◆ Work to be completed:
If a line includes "make", copy it out of the entries.

◆ Supplied material:
___

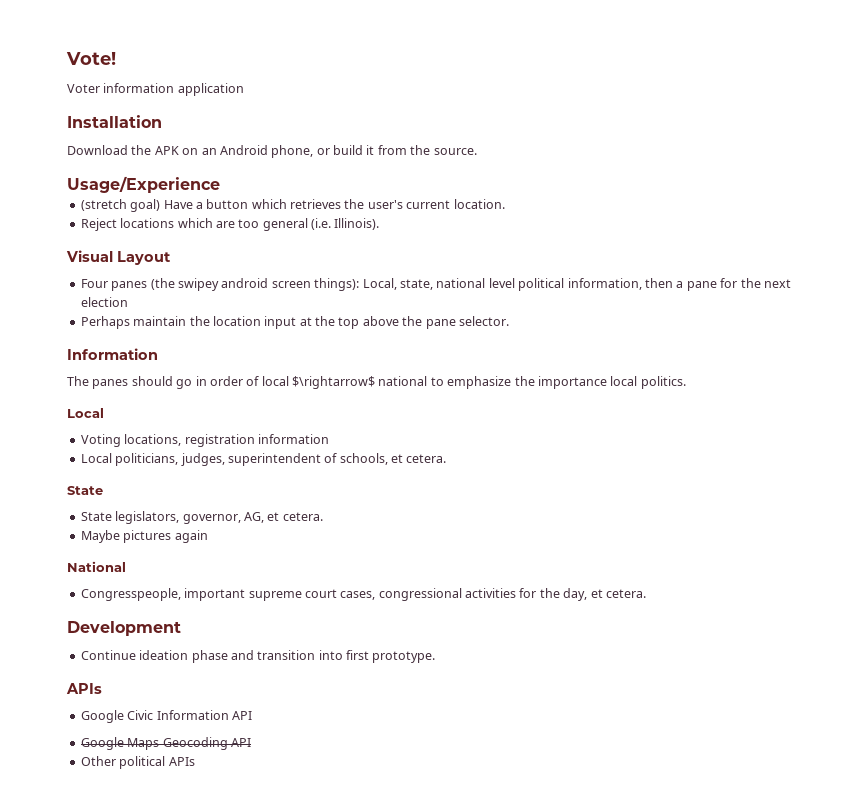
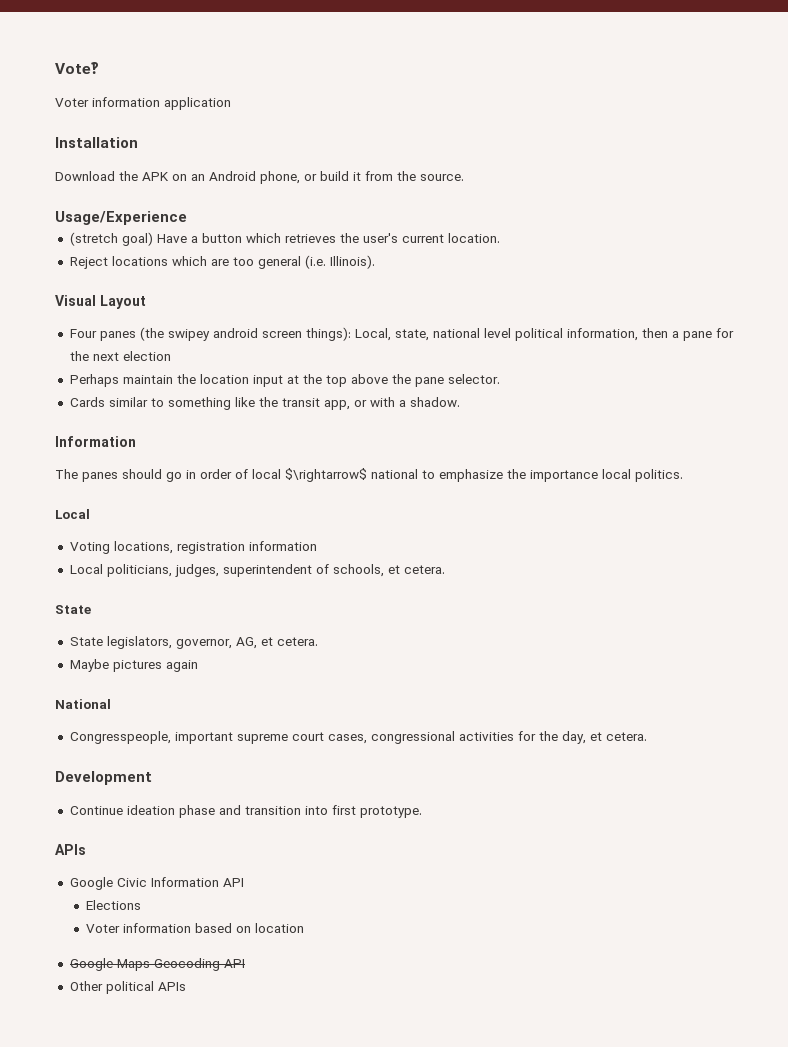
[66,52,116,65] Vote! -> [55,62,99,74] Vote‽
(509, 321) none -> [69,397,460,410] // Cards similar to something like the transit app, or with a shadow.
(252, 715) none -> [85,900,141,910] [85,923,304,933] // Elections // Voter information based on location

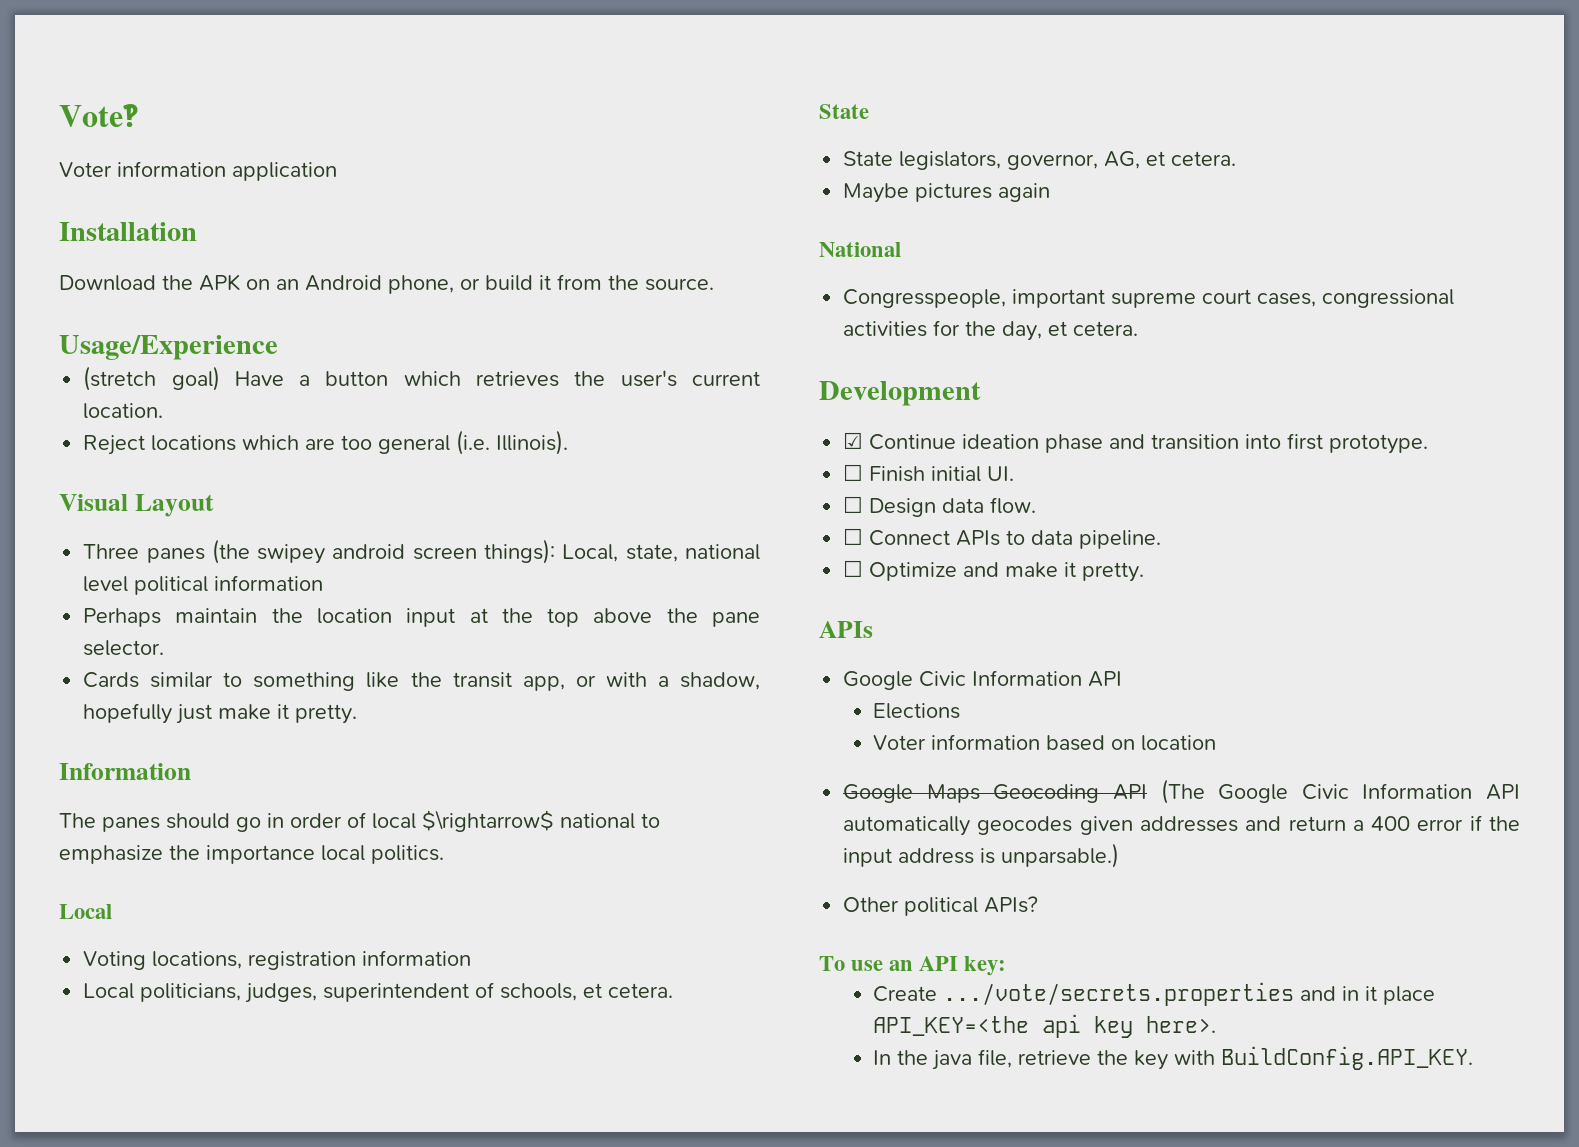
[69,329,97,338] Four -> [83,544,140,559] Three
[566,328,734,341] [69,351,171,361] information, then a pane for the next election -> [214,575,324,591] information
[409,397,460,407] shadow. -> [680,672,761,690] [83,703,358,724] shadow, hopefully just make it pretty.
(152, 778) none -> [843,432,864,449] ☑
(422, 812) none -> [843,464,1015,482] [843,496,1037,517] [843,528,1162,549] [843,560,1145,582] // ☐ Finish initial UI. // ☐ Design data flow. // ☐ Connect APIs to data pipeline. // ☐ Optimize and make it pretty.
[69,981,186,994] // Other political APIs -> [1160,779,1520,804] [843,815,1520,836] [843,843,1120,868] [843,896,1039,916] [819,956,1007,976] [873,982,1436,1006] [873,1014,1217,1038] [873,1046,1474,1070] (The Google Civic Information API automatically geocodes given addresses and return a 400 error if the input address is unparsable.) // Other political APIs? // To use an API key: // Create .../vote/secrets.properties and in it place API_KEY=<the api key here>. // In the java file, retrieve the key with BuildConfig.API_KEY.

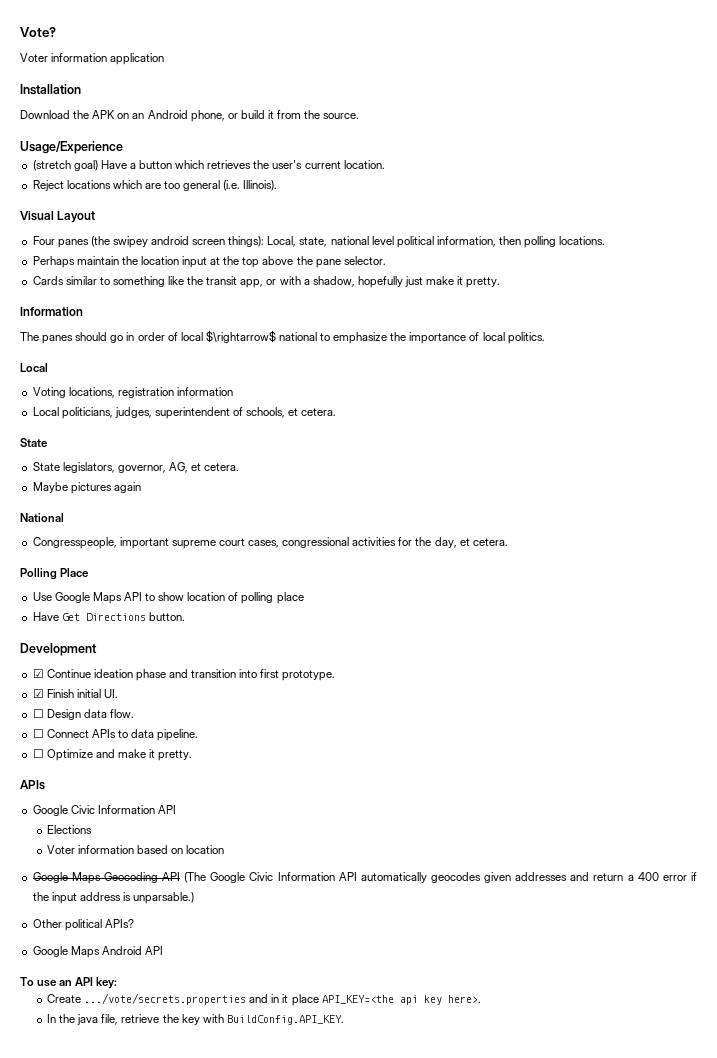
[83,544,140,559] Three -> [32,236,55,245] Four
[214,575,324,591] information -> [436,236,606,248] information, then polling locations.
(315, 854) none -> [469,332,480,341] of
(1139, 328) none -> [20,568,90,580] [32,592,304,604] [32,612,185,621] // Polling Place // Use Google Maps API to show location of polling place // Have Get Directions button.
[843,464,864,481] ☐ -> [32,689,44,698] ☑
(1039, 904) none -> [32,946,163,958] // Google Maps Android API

___

◆ Expected answer:
[409,397,460,407] shadow. -> [680,672,761,690] [83,703,358,724] shadow, hopefully just make it pretty.
(422, 812) none -> [843,464,1015,482] [843,496,1037,517] [843,528,1162,549] [843,560,1145,582] // ☐ Finish initial UI. // ☐ Design data flow. // ☐ Connect APIs to data pipeline. // ☐ Optimize and make it pretty.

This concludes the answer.